Juventude transviada ou engajada?
Muitos jovens de hoje acham que não vale a pena votar, diferente de outras gerações que atuaram por reformas e entraram para história.
Yorranna Oliveira, do Virajovem Pará* (30/09/2008)
Jovens de várias idades e classes sociais. Bem informados, ou completamente alheios ao mundo em volta. Um perfil da juventude que tem na ponta da língua a primeira palavra que lhe vem à cabeça, quando o assunto é política: Corrupção!
"É uma chatice. Acho perda de tempo assistir à propaganda eleitoral, falar sobre política, essas coisas todas. Os candidatos fazem um monte de promessas, mas não cumprem nenhuma. A gente não acredita mais". O depoimento é da estudante Manuele Lobo Dias, 16 anos, aluna da 8ª série de uma escola pública de Belém.
Ela faz parte da nova geração de jovens com pouco interesse político no país.
O ano de 2008 além das eleições, é palco dos dos 40 anos de maio de 1968, ano marcado pela intensa mobilização e engajamento político-social da juventude. Duas gerações, dois momentos históricos diferentes.
A de 1968 virou mito e exemplo, a atual se mostra distante dos debates, apática demais se comparada a de outrora.

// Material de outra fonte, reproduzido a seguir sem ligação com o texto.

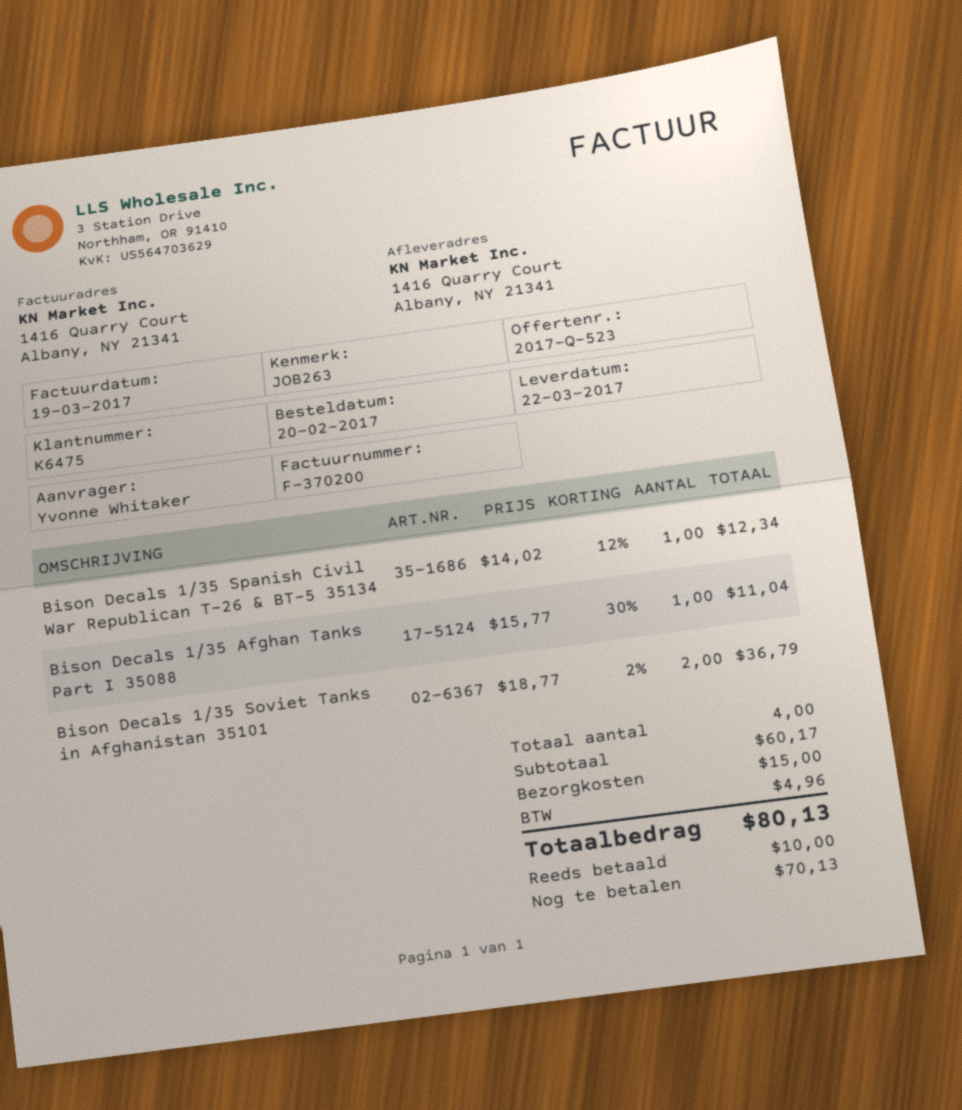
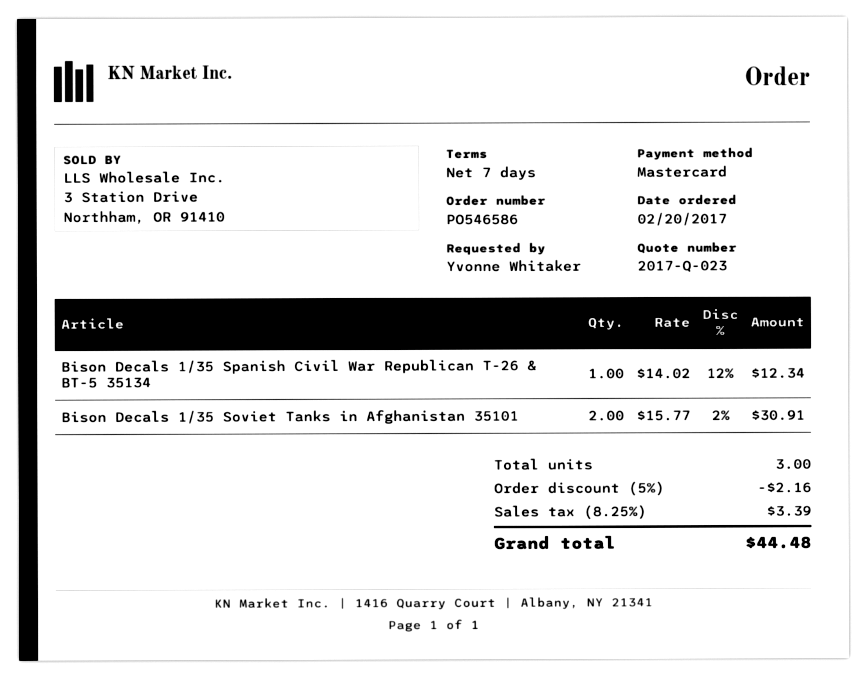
quote number: 2017-Q-523 -> 2017-Q-023
Bison Decals 1/35 Afghan Tanks Part I 35088: 1 x 15.77 - 30% = 11.04 -> none
Bison Decals 1/35 Soviet Tanks in Afghanistan 35101: 2 x 18.77 - 2% = 36.79 -> 2 x 15.77 - 2% = 30.91
total quantity: 4 -> 3
discount: none -> 5% = 2.16
shipping: 15.00 -> none
tax: 4.96 -> 3.39
total: 80.13 -> 44.48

Como tem voto facultativo, Manuele optou por não participar das eleições municipais deste ano. "Não tive tempo de tirar meu título", justifica. Mas em seguida, ela completa: "Não quis tirar, porque meu voto não vai fazer diferença nenhuma", complementa.
Esse olhar de descrédito seria um dos principais motivos apontados para o afastamento, não só do público jovem, mas da sociedade como um todo. Para o professor da Universidade Federal do Pará e mestre em ciência política, José Cáuby Monteiro, a democracia representativa – a da escolha de dirigentes -, o jogo político eleitoral, aliados à ausência de espaço ativo de cidadania e à democracia direta causam um efeito desmobilizador.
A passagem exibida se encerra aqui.